Task instructions
Would you output the entries below only from the line containing "text: 240.08 ->" through the line containing "background: #ef4444 ->", exactly as they stand and with both ends included?

Given information

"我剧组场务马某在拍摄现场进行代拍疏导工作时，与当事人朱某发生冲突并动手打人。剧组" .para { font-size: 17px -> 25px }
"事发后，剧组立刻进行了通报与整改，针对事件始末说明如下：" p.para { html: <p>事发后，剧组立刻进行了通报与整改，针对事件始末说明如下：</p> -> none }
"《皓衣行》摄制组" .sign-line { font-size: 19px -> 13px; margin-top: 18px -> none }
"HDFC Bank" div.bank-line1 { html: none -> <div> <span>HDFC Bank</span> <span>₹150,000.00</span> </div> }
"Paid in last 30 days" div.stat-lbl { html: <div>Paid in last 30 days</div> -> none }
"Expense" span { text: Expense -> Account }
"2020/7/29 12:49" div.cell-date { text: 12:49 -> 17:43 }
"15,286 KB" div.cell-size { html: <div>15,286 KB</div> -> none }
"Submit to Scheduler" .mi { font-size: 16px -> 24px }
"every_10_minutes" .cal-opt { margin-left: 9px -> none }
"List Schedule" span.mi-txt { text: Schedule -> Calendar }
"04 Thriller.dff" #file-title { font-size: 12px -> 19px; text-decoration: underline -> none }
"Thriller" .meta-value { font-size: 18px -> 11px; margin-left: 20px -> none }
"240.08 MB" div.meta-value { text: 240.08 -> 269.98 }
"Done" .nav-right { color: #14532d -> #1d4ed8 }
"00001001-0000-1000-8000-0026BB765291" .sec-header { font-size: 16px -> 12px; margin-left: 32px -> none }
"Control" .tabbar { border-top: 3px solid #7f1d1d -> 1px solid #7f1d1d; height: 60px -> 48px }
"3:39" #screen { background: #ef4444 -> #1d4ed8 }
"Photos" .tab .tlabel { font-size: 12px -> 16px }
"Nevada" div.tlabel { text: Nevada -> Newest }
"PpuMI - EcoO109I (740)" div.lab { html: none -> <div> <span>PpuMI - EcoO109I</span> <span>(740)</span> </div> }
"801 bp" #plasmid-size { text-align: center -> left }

Your solution
"240.08 MB" div.meta-value { text: 240.08 -> 269.98 }
"Done" .nav-right { color: #14532d -> #1d4ed8 }
"00001001-0000-1000-8000-0026BB765291" .sec-header { font-size: 16px -> 12px; margin-left: 32px -> none }
"Control" .tabbar { border-top: 3px solid #7f1d1d -> 1px solid #7f1d1d; height: 60px -> 48px }
"3:39" #screen { background: #ef4444 -> #1d4ed8 }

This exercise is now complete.